Scientific Significance
The Egg Nebula is one of the clearest nearby examples of how spherical stellar winds evolve into strongly bipolar outflows before planetary-nebula formation. Its ring-like shells and polar lobes constrain models of episodic mass loss, dust production, and the role of binary interaction or magnetic shaping in late stellar evolution. Because this stage is brief, well-resolved objects like the Egg Nebula are rare and scientifically important. They help connect red giant mass-loss physics to the eventual enrichment of the interstellar medium with carbon-rich dust and molecules.
Observation Details
Hubble imaged the Egg Nebula in optical bands with high dynamic range to capture both bright central scattering lobes and faint outer arcs. The data reveal layered shells, a prominent obscuring dust lane, and collimated beams extending from the hidden central star. Polarimetric and multi-band analyses distinguish scattered light from line emission and map dust geometry. Temporal comparisons across epochs can detect small morphological changes in outflow features.

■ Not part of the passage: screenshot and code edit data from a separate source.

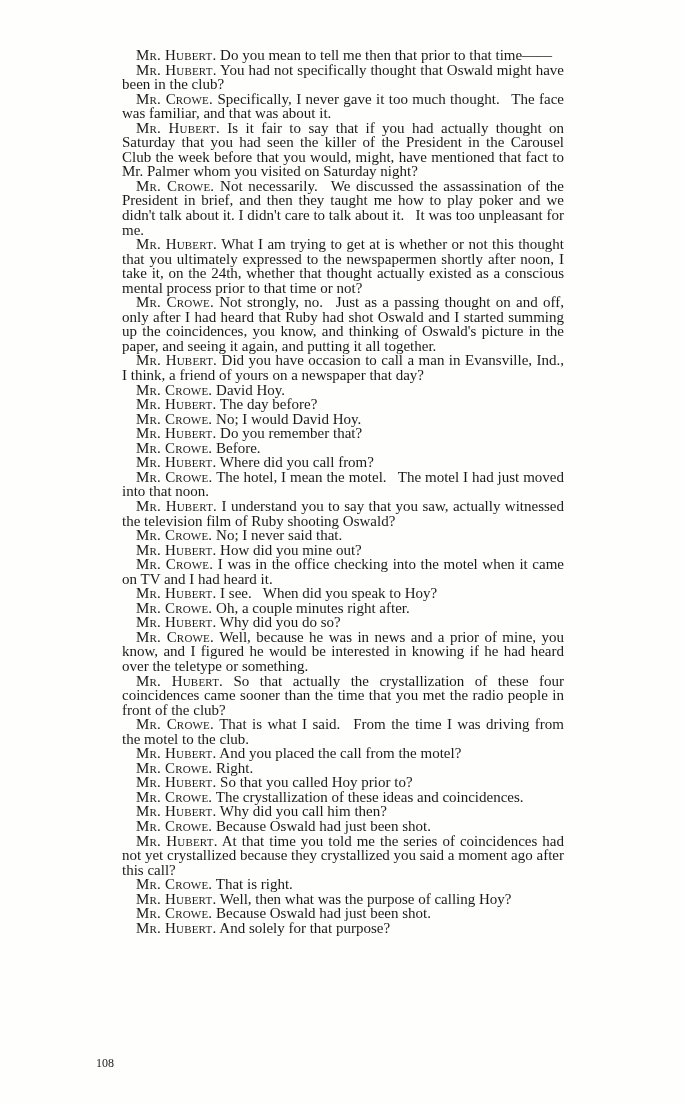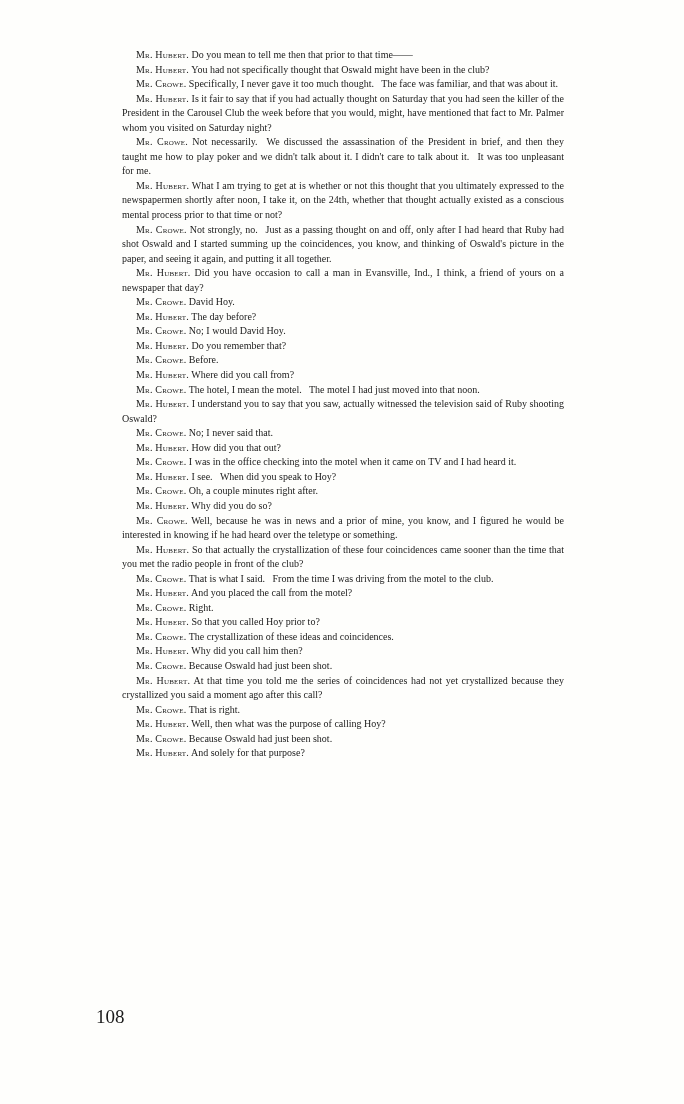--- a/index.html
+++ b/index.html
@@ -21,37 +21,37 @@
     height: 1104px;
     background: #fefefc;
   }
   .transcript {
     position: absolute;
     left: 122px;
     top: 48px;
     width: 442px;
   }
   .qa {
-    font-size: 10px;
+    font-size: 15px;
     line-height: 14.55px;
     text-align: justify;
     text-justify: inter-word;
     margin: 0;
     text-indent: 14px;
     hyphens: manual;
   }
   .speaker {
     font-variant: small-caps;
     letter-spacing: 0.2px;
   }
   .page-number {
     position: absolute;
     left: 96px;
-    top: 1006px;
-    font-size: 19px;
+    top: 1056px;
+    font-size: 12px;
     font-family: "Liberation Serif", serif;
     color: #1a1a1a;
   }
 </style>
 </head>
 <body>
 
 <div class="page">
   <div class="transcript">
       <p class="qa"><span class="speaker">Mr. Hubert.</span> <span>Do you mean to tell me then that prior to that time——</span></p>
@@ -62,23 +62,23 @@
       <p class="qa"><span class="speaker">Mr. Hubert.</span> <span>What I am trying to get at is whether or not this thought that you ultimately expressed to the newspapermen shortly after noon, I take it, on the 24th, whether that thought actually existed as a conscious mental process prior to that time or not?</span></p>
       <p class="qa"><span class="speaker">Mr. Crowe.</span> <span>Not strongly, no.  Just as a passing thought on and off, only after I had heard that Ruby had shot Oswald and I started summing up the coincidences, you know, and thinking of Oswald's picture in the paper, and seeing it again, and putting it all together.</span></p>
       <p class="qa"><span class="speaker">Mr. Hubert.</span> <span>Did you have occasion to call a man in Evansville, Ind., I think, a friend of yours on a newspaper that day?</span></p>
       <p class="qa"><span class="speaker">Mr. Crowe.</span> <span>David Hoy.</span></p>
       <p class="qa"><span class="speaker">Mr. Hubert.</span> <span>The day before?</span></p>
       <p class="qa"><span class="speaker">Mr. Crowe.</span> <span>No; I would David Hoy.</span></p>
       <p class="qa"><span class="speaker">Mr. Hubert.</span> <span>Do you remember that?</span></p>
       <p class="qa"><span class="speaker">Mr. Crowe.</span> <span>Before.</span></p>
       <p class="qa"><span class="speaker">Mr. Hubert.</span> <span>Where did you call from?</span></p>
       <p class="qa"><span class="speaker">Mr. Crowe.</span> <span>The hotel, I mean the motel.  The motel I had just moved into that noon.</span></p>
-      <p class="qa"><span class="speaker">Mr. Hubert.</span> <span>I understand you to say that you saw, actually witnessed the television said of Ruby shooting Oswald?</span></p>
+      <p class="qa"><span class="speaker">Mr. Hubert.</span> <span>I understand you to say that you saw, actually witnessed the television film of Ruby shooting Oswald?</span></p>
       <p class="qa"><span class="speaker">Mr. Crowe.</span> <span>No; I never said that.</span></p>
-      <p class="qa"><span class="speaker">Mr. Hubert.</span> <span>How did you that out?</span></p>
+      <p class="qa"><span class="speaker">Mr. Hubert.</span> <span>How did you mine out?</span></p>
       <p class="qa"><span class="speaker">Mr. Crowe.</span> <span>I was in the office checking into the motel when it came on TV and I had heard it.</span></p>
       <p class="qa"><span class="speaker">Mr. Hubert.</span> <span>I see.  When did you speak to Hoy?</span></p>
       <p class="qa"><span class="speaker">Mr. Crowe.</span> <span>Oh, a couple minutes right after.</span></p>
       <p class="qa"><span class="speaker">Mr. Hubert.</span> <span>Why did you do so?</span></p>
       <p class="qa"><span class="speaker">Mr. Crowe.</span> <span>Well, because he was in news and a prior of mine, you know, and I figured he would be interested in knowing if he had heard over the teletype or something.</span></p>
       <p class="qa"><span class="speaker">Mr. Hubert.</span> <span>So that actually the crystallization of these four coincidences came sooner than the time that you met the radio people in front of the club?</span></p>
       <p class="qa"><span class="speaker">Mr. Crowe.</span> <span>That is what I said.  From the time I was driving from the motel to the club.</span></p>
       <p class="qa"><span class="speaker">Mr. Hubert.</span> <span>And you placed the call from the motel?</span></p>
       <p class="qa"><span class="speaker">Mr. Crowe.</span> <span>Right.</span></p>
       <p class="qa"><span class="speaker">Mr. Hubert.</span> <span>So that you called Hoy prior to?</span></p>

Hubble's angular resolution is essential for resolving the narrow cavities and fine shell spacing that diagnose shaping mechanisms.
Location in the Universe
Constellation
Cygnus
Distance from Earth
About 3,000 light-years
Fun Facts
- 1
The Egg Nebula represents a short-lived transition stage between an asymptotic giant branch star and a full planetary nebula.
- 2
Its concentric arcs record episodic mass loss from the central star over thousands of years.
- 3
A dense equatorial dust lane blocks direct starlight, so we mainly see bipolar beams scattered through polar cavities.